“Mommy, tell me again about when Sarah was a puppy and she ate your school book while you were in the shower and you were so mad at her and you had to go buy another one?” my daughter asks at least once a month, usually in the car on the way to or from one of her extracurricular activities.
I’m not sure why this particular memory is her favorite; it was never really that meaningful to me. But perhaps for my daughter, knowing that our beloved dog remained beloved even when she was naughty gives her comfort. Or maybe she understands the irony that once, my dog actually ate my homework.

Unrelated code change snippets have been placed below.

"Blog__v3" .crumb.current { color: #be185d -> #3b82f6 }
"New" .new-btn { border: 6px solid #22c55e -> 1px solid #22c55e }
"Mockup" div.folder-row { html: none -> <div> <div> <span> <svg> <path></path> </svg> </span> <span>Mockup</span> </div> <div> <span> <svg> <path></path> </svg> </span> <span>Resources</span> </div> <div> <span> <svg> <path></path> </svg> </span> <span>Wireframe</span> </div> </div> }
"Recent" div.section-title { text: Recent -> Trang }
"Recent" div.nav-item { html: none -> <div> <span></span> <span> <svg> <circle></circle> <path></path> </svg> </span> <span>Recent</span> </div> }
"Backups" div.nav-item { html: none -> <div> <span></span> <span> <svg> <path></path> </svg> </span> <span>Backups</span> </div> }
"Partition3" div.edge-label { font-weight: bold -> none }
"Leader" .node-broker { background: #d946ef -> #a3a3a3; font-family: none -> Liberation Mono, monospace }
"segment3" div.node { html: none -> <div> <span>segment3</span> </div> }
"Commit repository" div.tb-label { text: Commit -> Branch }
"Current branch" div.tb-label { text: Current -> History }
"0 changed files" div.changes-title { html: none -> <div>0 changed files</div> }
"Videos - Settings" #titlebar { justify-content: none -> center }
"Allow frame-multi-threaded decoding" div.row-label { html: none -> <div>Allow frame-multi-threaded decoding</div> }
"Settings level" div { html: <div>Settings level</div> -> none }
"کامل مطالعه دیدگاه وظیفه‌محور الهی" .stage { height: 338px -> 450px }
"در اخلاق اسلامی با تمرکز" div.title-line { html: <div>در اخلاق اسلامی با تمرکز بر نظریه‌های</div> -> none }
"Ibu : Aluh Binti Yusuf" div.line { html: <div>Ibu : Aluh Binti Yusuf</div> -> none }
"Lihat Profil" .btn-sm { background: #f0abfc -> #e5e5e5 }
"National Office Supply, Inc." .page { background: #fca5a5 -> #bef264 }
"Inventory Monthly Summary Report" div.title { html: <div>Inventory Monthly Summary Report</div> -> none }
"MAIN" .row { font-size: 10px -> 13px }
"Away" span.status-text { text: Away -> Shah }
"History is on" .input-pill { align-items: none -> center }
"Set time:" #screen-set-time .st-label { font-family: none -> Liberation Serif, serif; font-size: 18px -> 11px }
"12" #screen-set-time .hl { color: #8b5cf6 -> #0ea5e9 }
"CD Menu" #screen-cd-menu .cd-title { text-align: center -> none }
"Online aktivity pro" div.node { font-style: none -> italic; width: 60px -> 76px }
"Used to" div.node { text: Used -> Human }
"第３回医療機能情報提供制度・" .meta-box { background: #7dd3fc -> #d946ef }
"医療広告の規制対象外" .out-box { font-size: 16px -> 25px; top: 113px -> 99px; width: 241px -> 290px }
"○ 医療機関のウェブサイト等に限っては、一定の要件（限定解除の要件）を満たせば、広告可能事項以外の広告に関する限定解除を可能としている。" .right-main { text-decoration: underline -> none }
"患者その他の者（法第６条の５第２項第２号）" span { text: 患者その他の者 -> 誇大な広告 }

My own memories of childhood now seem yellowed, the color of old paper, brittle and fragile and far away, untouchable. No happy thoughts of Thanksgiving football games or picnics in the park come to me when I try to recall my youth. Mostly, they are not memories at all, but rather a general sense of loss, of things absent - the feeling borne of spending Christmas Eve with one parent and Christmas Day with the other, or having to choose whether to have my high school graduation dinner with my mother or my father, and always being betwixt and between and never at home.
My daughter’s memories, on the other hand, all seem to spring to mind in vivid color and rigorous detail at the slightest provocation. She tries to engage me in frequent games of "Remember the time..." but usually I don't remember, or not as well as she does.
She relishes the retelling, and rakes over the recollections for nuggets of meaning. It is in the telling and re-telling, the rolling over of images and words in her mind looking for a glimpse of a larger truth, that allows her to own these memories. I love being able to give my son and daughter the sweet memories that go with a childhood well-lived. But I also want to claim some for myself.
I don't want my identity to be defined by scarcity. I want to understand the past so that I can build a different future. I want to be able to offer my children, and me, a scaffolding of history within which identity is built. I want to understand the ways in which events come together to create a life.
In her book The Year of Magical Thinking, Joan Didion asks these questions: “What was the meaning and what was the experience? To what thought or reflections did the experience lead us?”